Please repeat every entry that follows, keeping each one exactly the same.

- Records for processing -
---
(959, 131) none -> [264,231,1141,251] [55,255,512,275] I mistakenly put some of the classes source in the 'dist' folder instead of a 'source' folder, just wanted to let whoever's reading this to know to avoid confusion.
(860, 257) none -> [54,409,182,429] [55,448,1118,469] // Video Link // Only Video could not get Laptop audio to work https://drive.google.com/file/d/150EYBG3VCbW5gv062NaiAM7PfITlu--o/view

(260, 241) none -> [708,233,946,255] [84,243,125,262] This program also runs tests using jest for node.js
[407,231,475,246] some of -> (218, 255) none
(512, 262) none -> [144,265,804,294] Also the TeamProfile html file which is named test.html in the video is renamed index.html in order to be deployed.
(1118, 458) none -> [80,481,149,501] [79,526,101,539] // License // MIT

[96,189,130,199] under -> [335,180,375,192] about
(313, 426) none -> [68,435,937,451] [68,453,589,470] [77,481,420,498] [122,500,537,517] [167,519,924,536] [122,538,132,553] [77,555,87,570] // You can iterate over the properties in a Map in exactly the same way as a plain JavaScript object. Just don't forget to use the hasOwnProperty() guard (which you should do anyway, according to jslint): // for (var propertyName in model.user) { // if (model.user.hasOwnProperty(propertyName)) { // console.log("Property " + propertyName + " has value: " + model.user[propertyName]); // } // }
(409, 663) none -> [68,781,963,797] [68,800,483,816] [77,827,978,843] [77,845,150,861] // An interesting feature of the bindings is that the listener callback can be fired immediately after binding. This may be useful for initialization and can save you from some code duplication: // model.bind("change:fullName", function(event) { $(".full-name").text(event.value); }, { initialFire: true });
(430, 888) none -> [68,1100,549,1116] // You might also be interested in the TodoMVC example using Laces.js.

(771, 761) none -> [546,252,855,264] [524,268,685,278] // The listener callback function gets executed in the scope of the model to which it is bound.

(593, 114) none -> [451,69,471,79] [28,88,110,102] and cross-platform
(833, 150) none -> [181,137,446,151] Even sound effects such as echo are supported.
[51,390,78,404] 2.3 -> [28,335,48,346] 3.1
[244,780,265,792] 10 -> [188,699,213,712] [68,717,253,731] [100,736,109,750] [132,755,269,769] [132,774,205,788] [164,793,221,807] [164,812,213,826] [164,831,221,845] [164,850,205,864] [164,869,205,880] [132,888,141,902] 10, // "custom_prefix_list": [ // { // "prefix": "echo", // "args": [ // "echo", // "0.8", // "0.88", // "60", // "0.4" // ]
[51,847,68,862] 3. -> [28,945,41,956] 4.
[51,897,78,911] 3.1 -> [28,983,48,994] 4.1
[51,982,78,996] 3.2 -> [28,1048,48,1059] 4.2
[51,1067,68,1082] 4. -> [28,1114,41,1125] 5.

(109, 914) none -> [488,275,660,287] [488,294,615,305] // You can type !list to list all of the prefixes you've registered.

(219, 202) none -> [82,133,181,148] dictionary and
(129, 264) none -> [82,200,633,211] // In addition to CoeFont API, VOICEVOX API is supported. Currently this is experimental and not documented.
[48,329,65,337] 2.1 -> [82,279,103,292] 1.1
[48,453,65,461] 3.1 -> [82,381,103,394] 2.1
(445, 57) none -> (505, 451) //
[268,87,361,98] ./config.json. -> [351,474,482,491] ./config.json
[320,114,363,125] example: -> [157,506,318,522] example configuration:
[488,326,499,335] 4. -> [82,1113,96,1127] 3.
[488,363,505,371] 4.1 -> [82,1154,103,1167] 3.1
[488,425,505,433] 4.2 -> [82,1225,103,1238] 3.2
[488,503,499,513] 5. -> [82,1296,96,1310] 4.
---
- Reply -
(959, 131) none -> [264,231,1141,251] [55,255,512,275] I mistakenly put some of the classes source in the 'dist' folder instead of a 'source' folder, just wanted to let whoever's reading this to know to avoid confusion.
(860, 257) none -> [54,409,182,429] [55,448,1118,469] // Video Link // Only Video could not get Laptop audio to work https://drive.google.com/file/d/150EYBG3VCbW5gv062NaiAM7PfITlu--o/view

(260, 241) none -> [708,233,946,255] [84,243,125,262] This program also runs tests using jest for node.js
[407,231,475,246] some of -> (218, 255) none
(512, 262) none -> [144,265,804,294] Also the TeamProfile html file which is named test.html in the video is renamed index.html in order to be deployed.
(1118, 458) none -> [80,481,149,501] [79,526,101,539] // License // MIT

[96,189,130,199] under -> [335,180,375,192] about
(313, 426) none -> [68,435,937,451] [68,453,589,470] [77,481,420,498] [122,500,537,517] [167,519,924,536] [122,538,132,553] [77,555,87,570] // You can iterate over the properties in a Map in exactly the same way as a plain JavaScript object. Just don't forget to use the hasOwnProperty() guard (which you should do anyway, according to jslint): // for (var propertyName in model.user) { // if (model.user.hasOwnProperty(propertyName)) { // console.log("Property " + propertyName + " has value: " + model.user[propertyName]); // } // }
(409, 663) none -> [68,781,963,797] [68,800,483,816] [77,827,978,843] [77,845,150,861] // An interesting feature of the bindings is that the listener callback can be fired immediately after binding. This may be useful for initialization and can save you from some code duplication: // model.bind("change:fullName", function(event) { $(".full-name").text(event.value); }, { initialFire: true });
(430, 888) none -> [68,1100,549,1116] // You might also be interested in the TodoMVC example using Laces.js.

(771, 761) none -> [546,252,855,264] [524,268,685,278] // The listener callback function gets executed in the scope of the model to which it is bound.

(593, 114) none -> [451,69,471,79] [28,88,110,102] and cross-platform
(833, 150) none -> [181,137,446,151] Even sound effects such as echo are supported.
[51,390,78,404] 2.3 -> [28,335,48,346] 3.1
[244,780,265,792] 10 -> [188,699,213,712] [68,717,253,731] [100,736,109,750] [132,755,269,769] [132,774,205,788] [164,793,221,807] [164,812,213,826] [164,831,221,845] [164,850,205,864] [164,869,205,880] [132,888,141,902] 10, // "custom_prefix_list": [ // { // "prefix": "echo", // "args": [ // "echo", // "0.8", // "0.88", // "60", // "0.4" // ]
[51,847,68,862] 3. -> [28,945,41,956] 4.
[51,897,78,911] 3.1 -> [28,983,48,994] 4.1
[51,982,78,996] 3.2 -> [28,1048,48,1059] 4.2
[51,1067,68,1082] 4. -> [28,1114,41,1125] 5.

(109, 914) none -> [488,275,660,287] [488,294,615,305] // You can type !list to list all of the prefixes you've registered.

(219, 202) none -> [82,133,181,148] dictionary and
(129, 264) none -> [82,200,633,211] // In addition to CoeFont API, VOICEVOX API is supported. Currently this is experimental and not documented.
[48,329,65,337] 2.1 -> [82,279,103,292] 1.1
[48,453,65,461] 3.1 -> [82,381,103,394] 2.1
(445, 57) none -> (505, 451) //
[268,87,361,98] ./config.json. -> [351,474,482,491] ./config.json
[320,114,363,125] example: -> [157,506,318,522] example configuration:
[488,326,499,335] 4. -> [82,1113,96,1127] 3.
[488,363,505,371] 4.1 -> [82,1154,103,1167] 3.1
[488,425,505,433] 4.2 -> [82,1225,103,1238] 3.2
[488,503,499,513] 5. -> [82,1296,96,1310] 4.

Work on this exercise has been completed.